__Task directions__
Of the entries below, return exactly those lines that fall between the one containing "[63,131,238,145] dashboard users, dashboard" and the one containing "[63,255,139,267] Dashboard ->", the two end lines included.

__Change detection data__
+ + +

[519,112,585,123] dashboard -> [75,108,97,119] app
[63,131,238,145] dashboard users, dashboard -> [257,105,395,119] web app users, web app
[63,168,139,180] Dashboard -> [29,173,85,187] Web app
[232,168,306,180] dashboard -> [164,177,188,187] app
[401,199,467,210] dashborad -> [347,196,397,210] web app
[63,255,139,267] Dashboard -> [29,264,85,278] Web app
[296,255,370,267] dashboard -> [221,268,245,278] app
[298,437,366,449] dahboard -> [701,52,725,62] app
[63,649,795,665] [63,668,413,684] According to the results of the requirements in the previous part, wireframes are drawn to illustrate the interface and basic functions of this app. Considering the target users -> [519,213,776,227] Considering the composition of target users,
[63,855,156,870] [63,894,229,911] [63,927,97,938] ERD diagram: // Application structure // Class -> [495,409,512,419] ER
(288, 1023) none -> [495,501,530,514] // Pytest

+ + +

__Exercise answer__
[63,131,238,145] dashboard users, dashboard -> [257,105,395,119] web app users, web app
[63,168,139,180] Dashboard -> [29,173,85,187] Web app
[232,168,306,180] dashboard -> [164,177,188,187] app
[401,199,467,210] dashborad -> [347,196,397,210] web app
[63,255,139,267] Dashboard -> [29,264,85,278] Web app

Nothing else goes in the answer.